[Start of Attachment]

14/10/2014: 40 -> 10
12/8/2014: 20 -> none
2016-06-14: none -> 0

[End of Attachment]
[Start of Attachment]

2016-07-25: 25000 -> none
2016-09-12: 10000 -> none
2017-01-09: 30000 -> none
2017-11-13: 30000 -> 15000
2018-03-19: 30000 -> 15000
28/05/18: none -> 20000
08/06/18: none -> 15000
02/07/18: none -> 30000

[End of Attachment]

Your task is to transcribe, with no changes, only the lines of the listing above that lie between the line holding "28/05/18: none -> 20000" and the line holding "02/07/18: none -> 30000", inclusive.

> _Written solution_
28/05/18: none -> 20000
08/06/18: none -> 15000
02/07/18: none -> 30000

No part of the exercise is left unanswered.